_YOUR GOAL_. Report the lines of the data below that contain the string "IGET".

_RECORDS PROVIDED_.

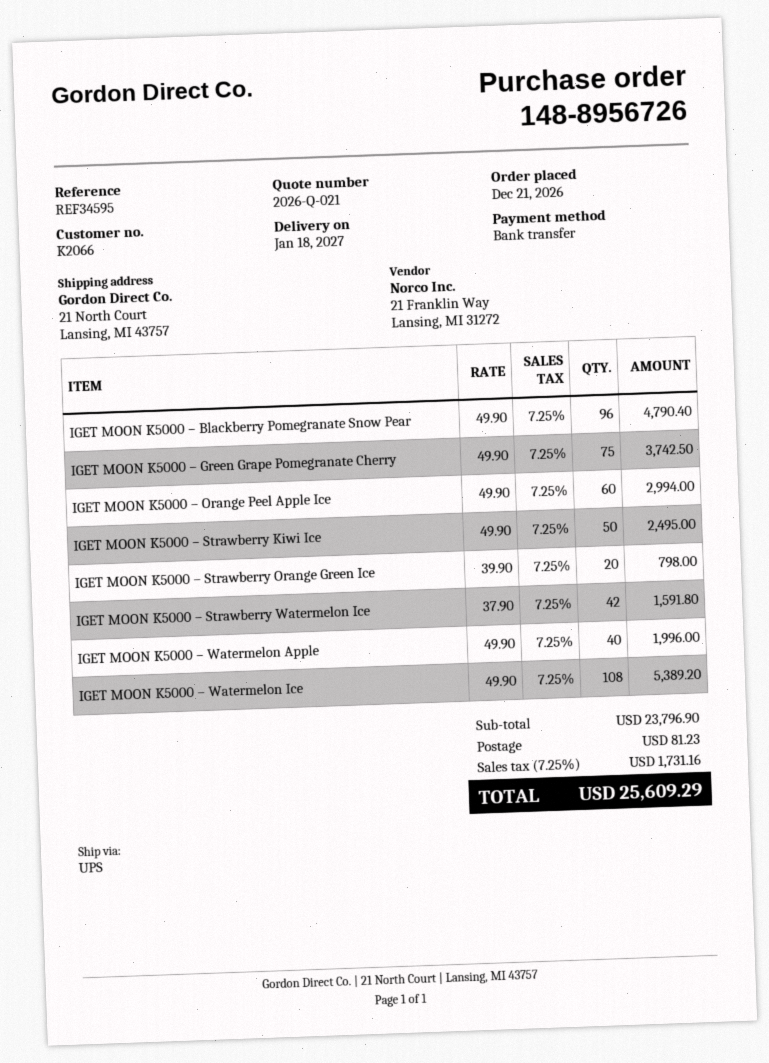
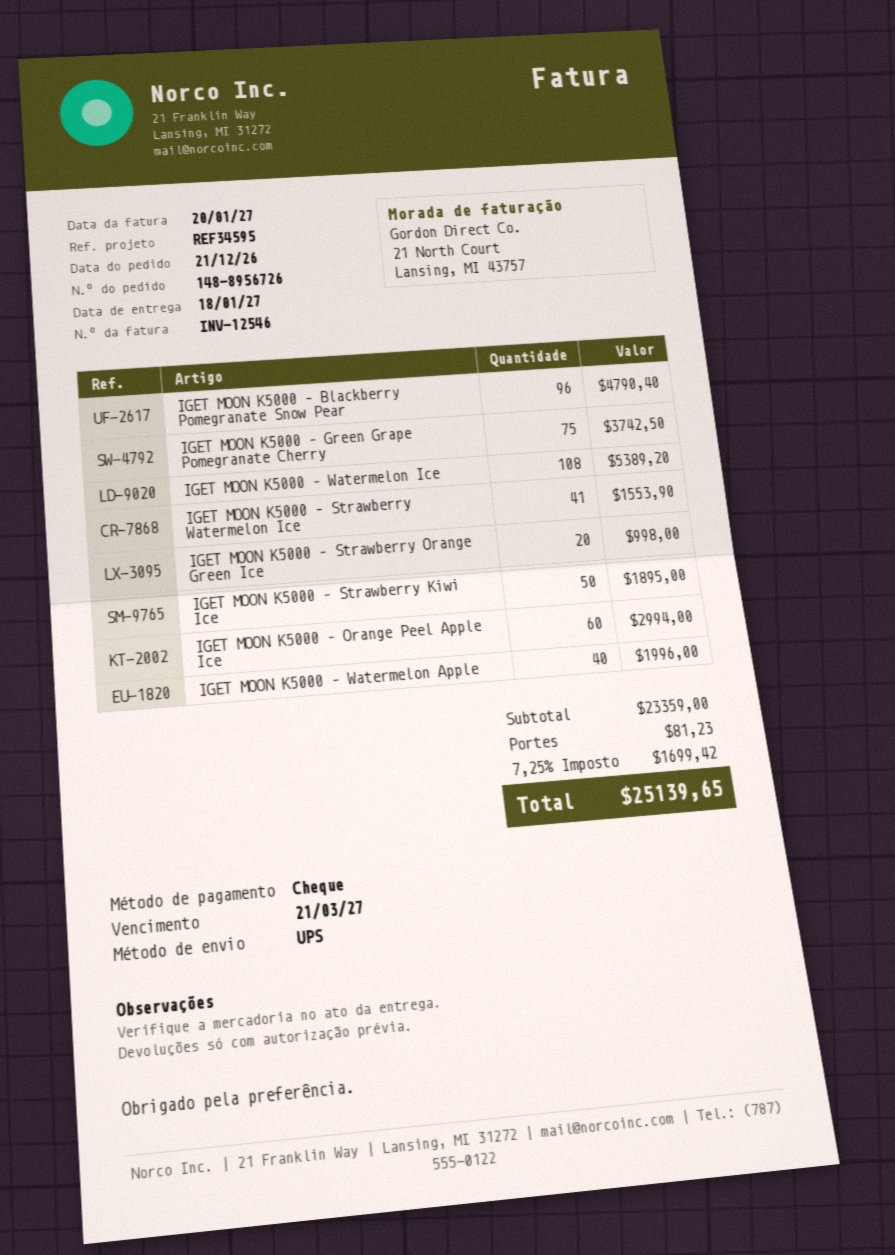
payment method: bank transfer -> cheque
IGET MOON K5000 – Strawberry Kiwi Ice: 50 for 2495.00 -> 50 for 1895.00
IGET MOON K5000 – Strawberry Orange Green Ice: 20 for 798.00 -> 20 for 998.00
IGET MOON K5000 – Strawberry Watermelon Ice: 42 for 1591.80 -> 41 for 1553.90
subtotal: 23796.90 -> 23359.00
tax: 7.25% = 1731.16 -> 7.25% = 1699.42
total: 25609.29 -> 25139.65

_RESULT BELOW_.
IGET MOON K5000 – Strawberry Kiwi Ice: 50 for 2495.00 -> 50 for 1895.00
IGET MOON K5000 – Strawberry Orange Green Ice: 20 for 798.00 -> 20 for 998.00
IGET MOON K5000 – Strawberry Watermelon Ice: 42 for 1591.80 -> 41 for 1553.90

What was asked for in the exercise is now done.